Episode 7 - How do you carry your planner
Episode 6 - Planners on the go - Travelling with your planner
Episode 5 - Why would you pay more than double the price of a Filofax?
Episode 4 - Using Your Planner To Create Small and Permanent Habit Changes.
Episode 3 - A Multi Plannerverse: Getting on with two or more planners.
Episode 2 - Where to start your planning journey and why....
Episode 1 - What size and why....


  1. Excellent podcast! So many great things covered in this one. The struggle is indeed real. I've tried for years to get various things to work for me, only to be frustrated. Now I am embracing A5 (in a binder with smaller rings) and am finally starting to figure out what works well for me.

    You both touched briefly on the fact that different people are in different stages of planning: some are new, others have been planning a long time. Something else to consider is the planning needs of an individual in different stages of their life. Back when I was a student, a simple weekly planner worked fine for me. Now that I have a busy family and work from home, I need a more complex system to keep everything going.

    1. Yes, I know for certain that my requirements changed quite dramatically back in 2010 when I went from working to retired (and moving to foreign parts too!). When I think back now I was almost in a fog for a few months!!

  2. For a second I thought you would suggest drawing the format for the third option. This year it has been a breeze to draw my layout and trim the pages. I can understand that many people would not consider this way.

    1. I wonder if someone (may be on Etsy) produces pages that are printed with just the Day and Date and then leave the rest of the page blank. Which would allow you to free style your dated pages as required.
      It would be very easy to create the files for someone to print these off in different sizes.

    2. Steve, thank you for the clever suggestion!

  3. Terribly good podcast!
    For the Tomoe River paper... I use something quite similar, in 60 gsm. My printer is probably one of the cheapest in the market many years ago when I bought it and if I stack the paper as it comes, it will get stuck and pages will get stuck to each other. However, I noticed that when I go through the pages beforehand and separate them and then stack them atop each other all over again, my printer will print them with no hickups whatsoever. The pages just need be punched afterwards.

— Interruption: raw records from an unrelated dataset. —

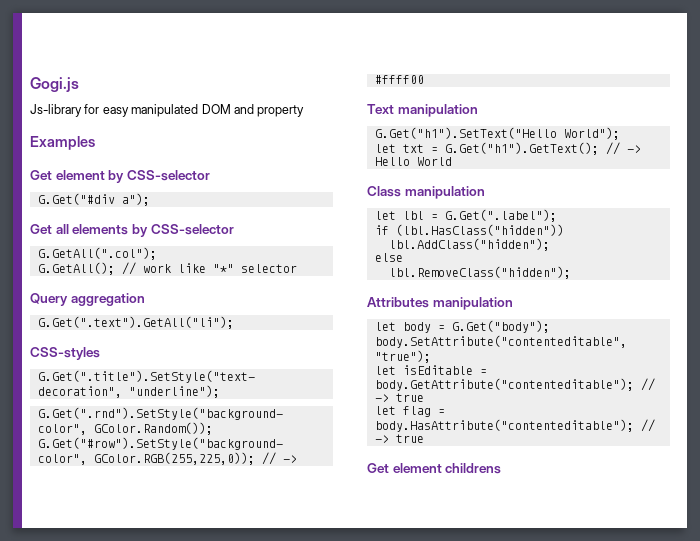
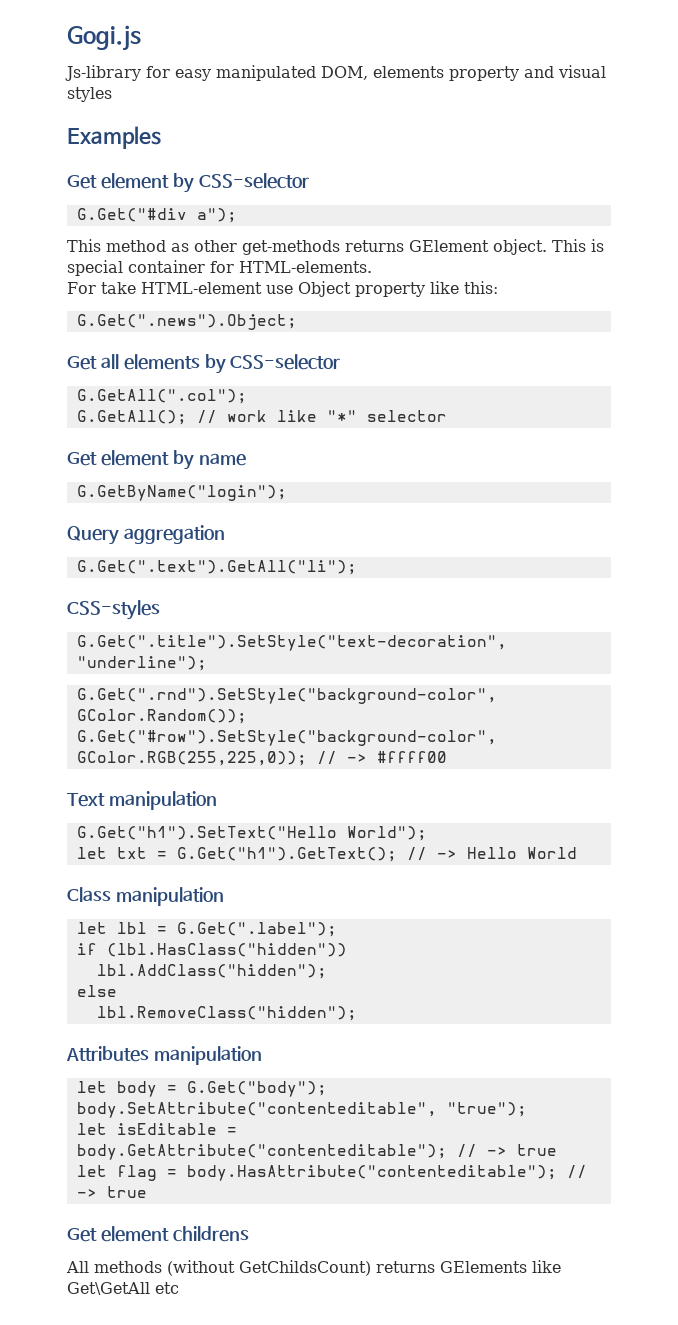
[201,104,305,117] DOM and property -> [321,65,606,81] [67,87,112,102] DOM, elements property and visual styles
(150, 199) none -> [67,239,604,255] [67,260,372,276] [67,281,498,297] [76,314,297,330] // This method as other get-methods returns GElement object. This is special container for HTML-elements. // For take HTML-element use Object property like this: // G.Get(".news").Object;
(297, 268) none -> [67,450,246,470] [76,485,287,501] // Get element by name // G.GetByName("login");
(502, 468) none -> [66,1260,561,1276] [67,1282,179,1295] // All methods (without GetChildsCount) returns GElements like Get\GetAll etc

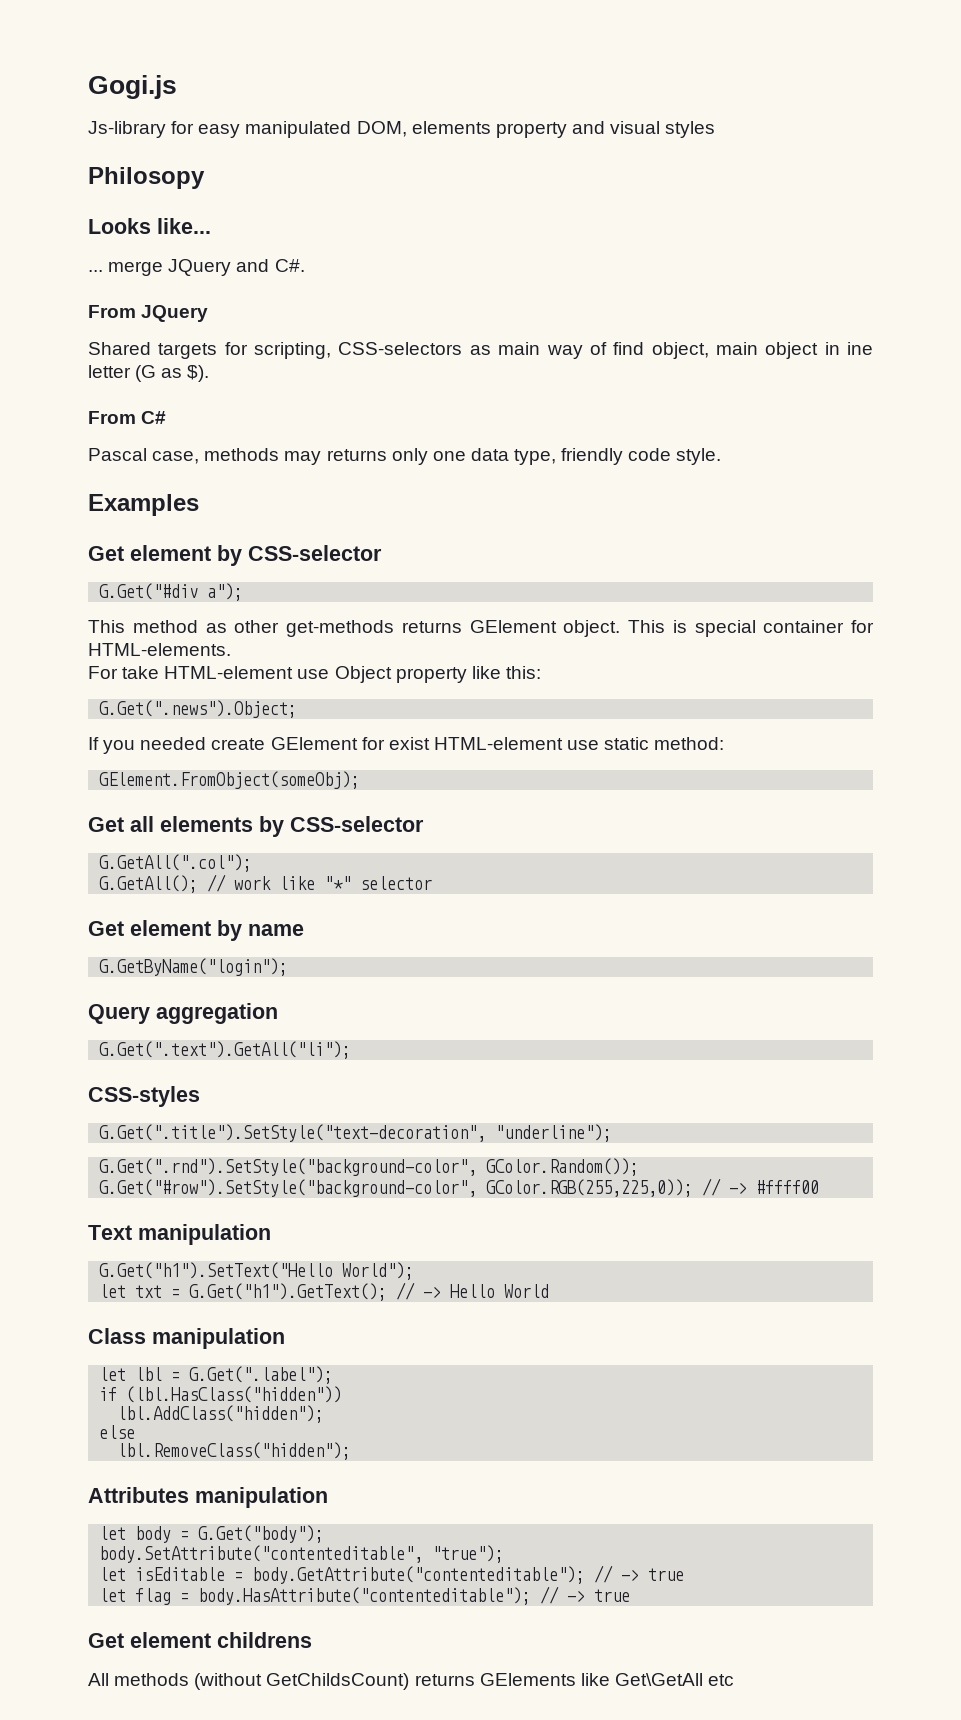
(112, 94) none -> [88,167,205,189] [88,218,211,234] [88,259,305,276] [88,305,209,322] [88,342,874,359] [88,365,210,382] [88,411,167,424] [88,448,722,465] // Philosopy // Looks like... // ... merge JQuery and C#. // From JQuery // Shared targets for scripting, CSS-selectors as main way of find object, main object in ine letter (G as $). // From C# // Pascal case, methods may returns only one data type, friendly code style.
(297, 322) none -> [88,737,725,754] [99,771,361,789] // If you needed create GElement for exist HTML-element use static method: // GElement.FromObject(someObj);

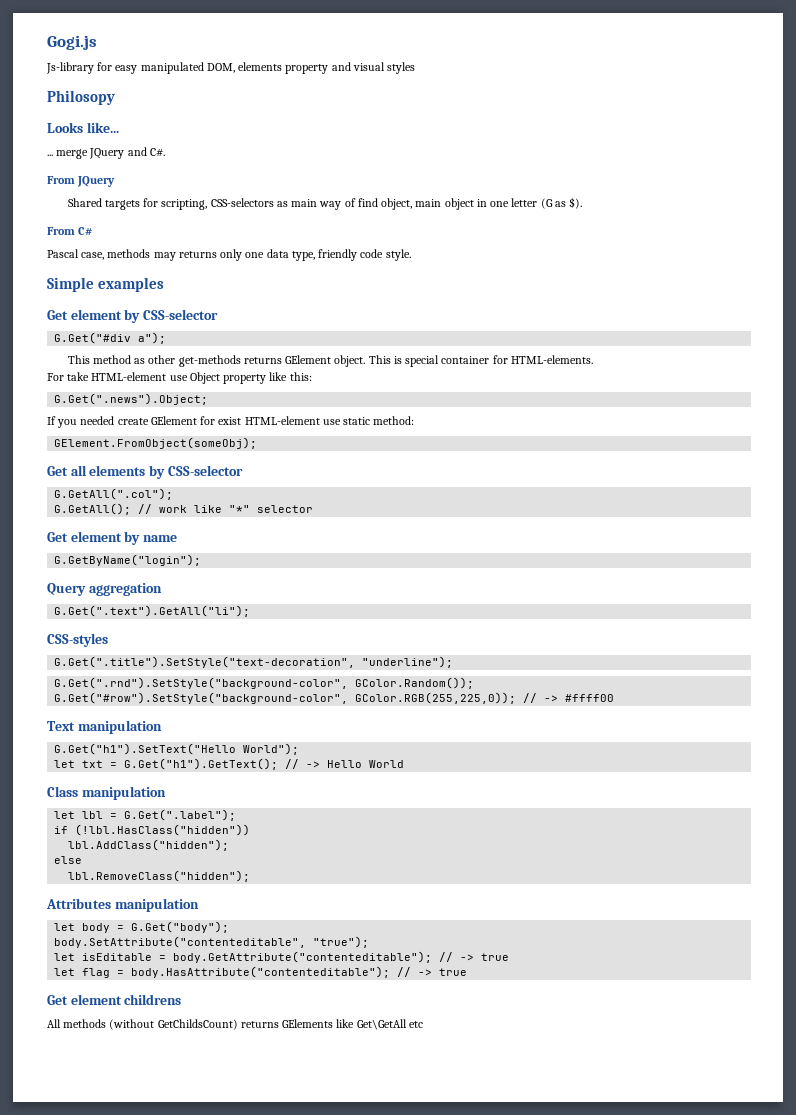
[847,342,874,355] ine -> [490,201,510,207] one
[88,494,199,516] Examples -> [47,277,165,292] Simple examples
[126,1386,343,1403] (lbl.HasClass("hidden")) -> [75,824,251,836] (!lbl.HasClass("hidden"))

    I too use my own weekly pages, I made mon-sun pages with chronodexes on the other side and a blank page on the other. To the blank page I just write all the things that need be done during that week and since every week is a bit different, I noticed that preprinted "tasks" etc. don´t always use the best real-estate of the paper. But then I made DO2P where I slapped a chronodex on the other page and notes and tasks on the other page, as well as linear timetable (I have several things overlapping on daily basis). Now, added with notepaper, monthly pages, information and project pages this all could add up to the thickness but... printed on 60 gsm. paper it all adds up- with tabs that are cardboard and plastic pockets- the overall thickness is less than 2 cm´s.

    What prompted me was the need for a5 but joints that are genetically programmed to be weak and wobbly. So I use 12,5-13 cm papers in width (they used to be in bound form in 13 cm´s wwhen I tried to live without rings. I somehow lack the capability to organize my life without rings besides, I needed to add many sections with the abity to shuffle paper about. So when I moved back, to my great relief, to rings- I just slashed the pages from their notebook-binding. Hence the 5 mm´ish varying widths), but a5 height. This all makes the binder quite light to carry.
    After all, there is such a difference between personal paper and a5.

  4. I'm really enjoying the podcasts! I've just tuned in and am playing a bit of catch up. Steve and Karine, you are both very well suited to doing podcasts (very listener-friendly voices) and I hope you continue to do these. Even thought I'm a long time planner user (and still struggle with settling into one size/type of planner and insert style) I find lots of useful formation in these podcasts. Thank you for your efforts...much appreciated.